§ **Assignment**: Please print the entries below exactly, from the line with "F7892LP- PINK CHEETAH" through the line with "total: 821.44 -> 835.48", including both of those lines and leaving out all others.

§ **Itemized modification records**:
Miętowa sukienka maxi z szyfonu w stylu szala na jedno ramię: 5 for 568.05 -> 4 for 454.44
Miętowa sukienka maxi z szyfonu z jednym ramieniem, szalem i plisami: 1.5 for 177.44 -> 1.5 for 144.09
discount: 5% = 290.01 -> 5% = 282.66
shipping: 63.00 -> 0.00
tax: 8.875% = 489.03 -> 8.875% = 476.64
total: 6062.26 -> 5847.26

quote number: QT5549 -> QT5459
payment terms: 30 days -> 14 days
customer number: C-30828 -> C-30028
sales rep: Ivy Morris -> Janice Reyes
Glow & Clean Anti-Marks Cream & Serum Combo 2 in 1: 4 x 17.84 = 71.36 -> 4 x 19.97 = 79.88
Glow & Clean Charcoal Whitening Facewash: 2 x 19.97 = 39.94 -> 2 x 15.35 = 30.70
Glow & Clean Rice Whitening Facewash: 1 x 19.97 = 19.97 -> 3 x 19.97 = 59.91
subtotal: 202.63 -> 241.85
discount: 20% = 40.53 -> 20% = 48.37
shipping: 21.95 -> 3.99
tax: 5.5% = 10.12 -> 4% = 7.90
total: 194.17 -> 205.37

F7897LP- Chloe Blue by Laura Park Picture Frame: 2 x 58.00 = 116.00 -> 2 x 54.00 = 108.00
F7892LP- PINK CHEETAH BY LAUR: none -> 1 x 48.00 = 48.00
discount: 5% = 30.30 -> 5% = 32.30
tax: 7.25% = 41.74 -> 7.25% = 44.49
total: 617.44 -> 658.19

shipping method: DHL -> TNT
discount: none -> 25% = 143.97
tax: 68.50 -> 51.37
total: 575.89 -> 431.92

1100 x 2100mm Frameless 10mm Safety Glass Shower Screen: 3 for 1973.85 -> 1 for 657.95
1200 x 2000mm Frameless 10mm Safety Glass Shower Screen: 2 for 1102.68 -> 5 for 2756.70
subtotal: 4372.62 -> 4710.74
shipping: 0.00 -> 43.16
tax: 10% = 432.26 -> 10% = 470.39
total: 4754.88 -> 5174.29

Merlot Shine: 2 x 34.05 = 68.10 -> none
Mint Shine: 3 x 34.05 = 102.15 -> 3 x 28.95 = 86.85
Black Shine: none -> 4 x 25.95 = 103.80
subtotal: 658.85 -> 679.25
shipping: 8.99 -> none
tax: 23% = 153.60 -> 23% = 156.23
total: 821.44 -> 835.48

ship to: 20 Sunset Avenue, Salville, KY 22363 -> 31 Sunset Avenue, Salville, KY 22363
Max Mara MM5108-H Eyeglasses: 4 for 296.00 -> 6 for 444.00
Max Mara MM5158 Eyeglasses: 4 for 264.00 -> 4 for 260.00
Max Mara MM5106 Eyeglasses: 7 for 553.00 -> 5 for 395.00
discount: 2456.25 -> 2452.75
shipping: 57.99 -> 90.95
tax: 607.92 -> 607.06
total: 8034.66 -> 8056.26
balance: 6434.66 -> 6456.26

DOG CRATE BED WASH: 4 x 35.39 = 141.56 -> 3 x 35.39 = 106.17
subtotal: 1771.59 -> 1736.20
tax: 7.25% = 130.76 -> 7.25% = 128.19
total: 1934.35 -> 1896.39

§ **Answer to this problem**:
F7892LP- PINK CHEETAH BY LAUR: none -> 1 x 48.00 = 48.00
discount: 5% = 30.30 -> 5% = 32.30
tax: 7.25% = 41.74 -> 7.25% = 44.49
total: 617.44 -> 658.19

shipping method: DHL -> TNT
discount: none -> 25% = 143.97
tax: 68.50 -> 51.37
total: 575.89 -> 431.92

1100 x 2100mm Frameless 10mm Safety Glass Shower Screen: 3 for 1973.85 -> 1 for 657.95
1200 x 2000mm Frameless 10mm Safety Glass Shower Screen: 2 for 1102.68 -> 5 for 2756.70
subtotal: 4372.62 -> 4710.74
shipping: 0.00 -> 43.16
tax: 10% = 432.26 -> 10% = 470.39
total: 4754.88 -> 5174.29

Merlot Shine: 2 x 34.05 = 68.10 -> none
Mint Shine: 3 x 34.05 = 102.15 -> 3 x 28.95 = 86.85
Black Shine: none -> 4 x 25.95 = 103.80
subtotal: 658.85 -> 679.25
shipping: 8.99 -> none
tax: 23% = 153.60 -> 23% = 156.23
total: 821.44 -> 835.48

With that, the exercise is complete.